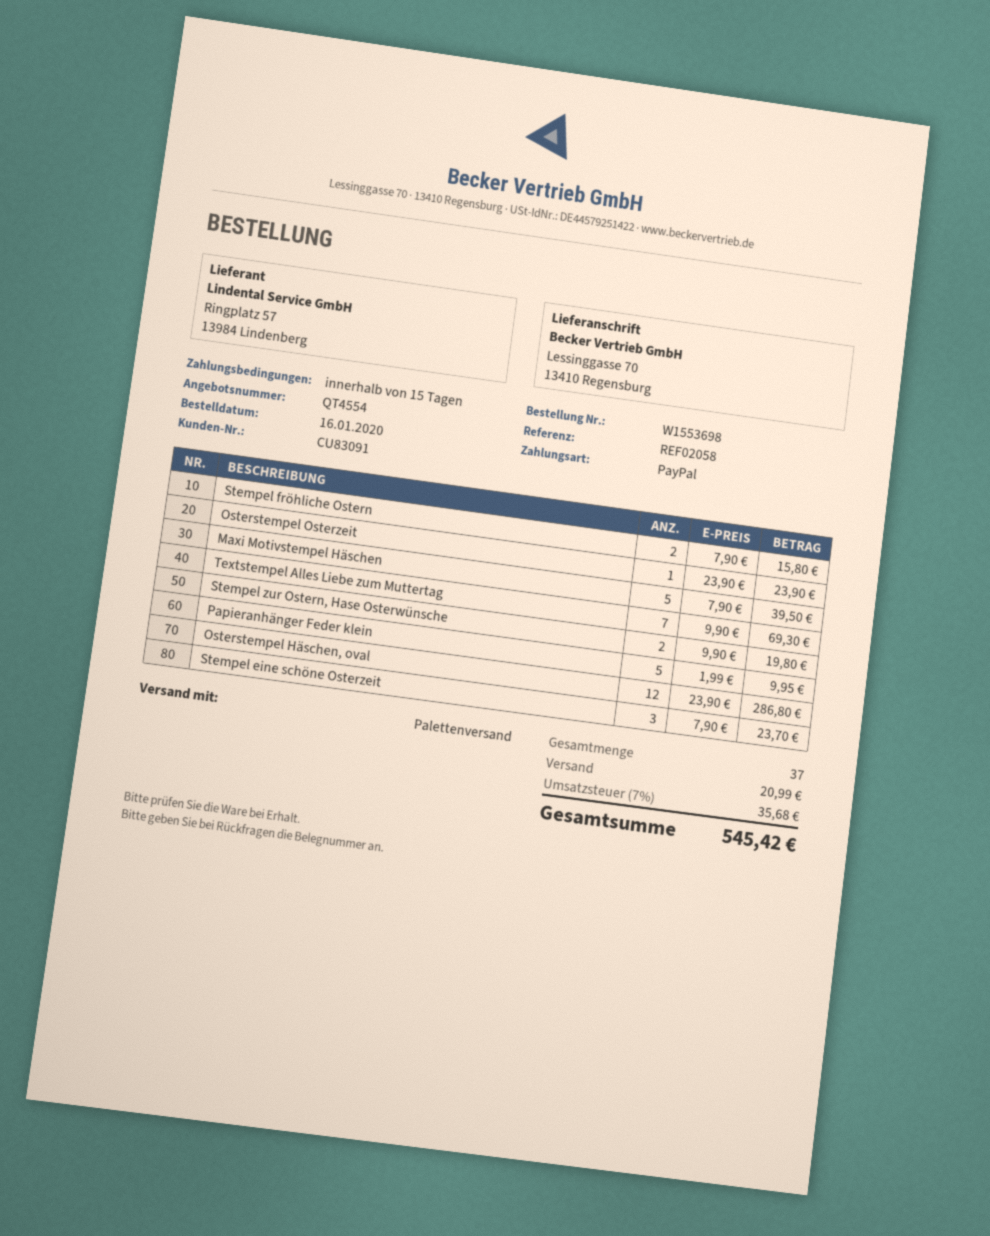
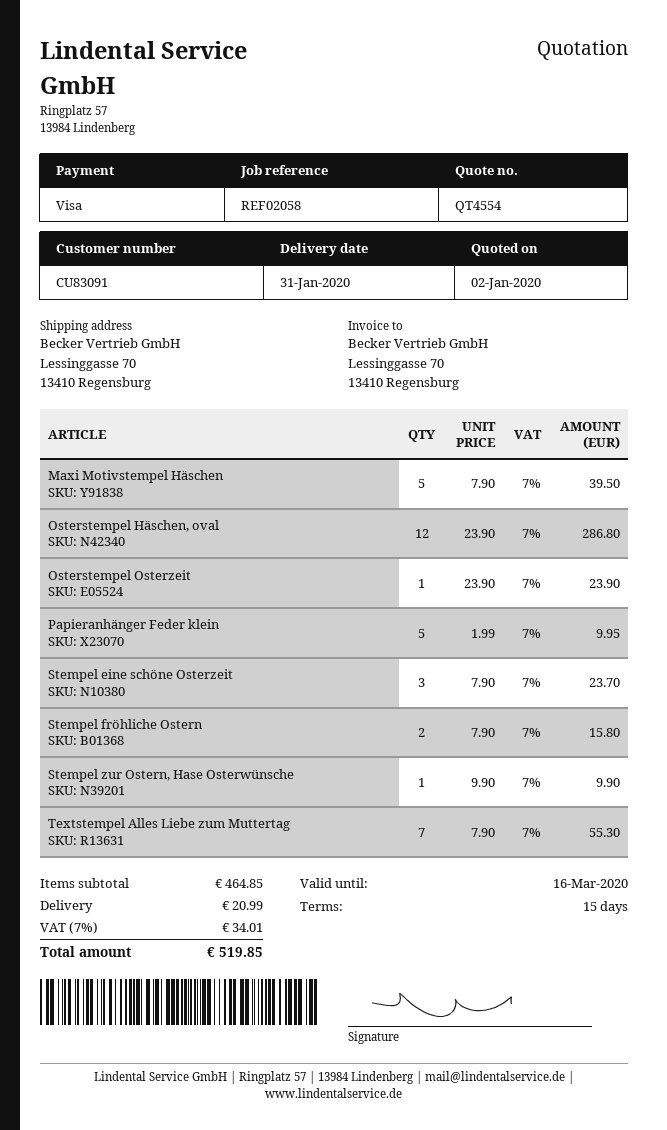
payment method: PayPal -> Visa
Textstempel Alles Liebe zum Muttertag: 7 x 9.90 = 69.30 -> 7 x 7.90 = 55.30
Stempel zur Ostern, Hase Osterwünsche: 2 x 9.90 = 19.80 -> 1 x 9.90 = 9.90
tax: 7% = 35.68 -> 7% = 34.01
total: 545.42 -> 519.85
■ ■ ■ ■ ■ ■ ■
Work required -
An exact, picture-free copy of the listing above is the goal; write it out now.

Answer to this problem -
payment method: PayPal -> Visa
Textstempel Alles Liebe zum Muttertag: 7 x 9.90 = 69.30 -> 7 x 7.90 = 55.30
Stempel zur Ostern, Hase Osterwünsche: 2 x 9.90 = 19.80 -> 1 x 9.90 = 9.90
tax: 7% = 35.68 -> 7% = 34.01
total: 545.42 -> 519.85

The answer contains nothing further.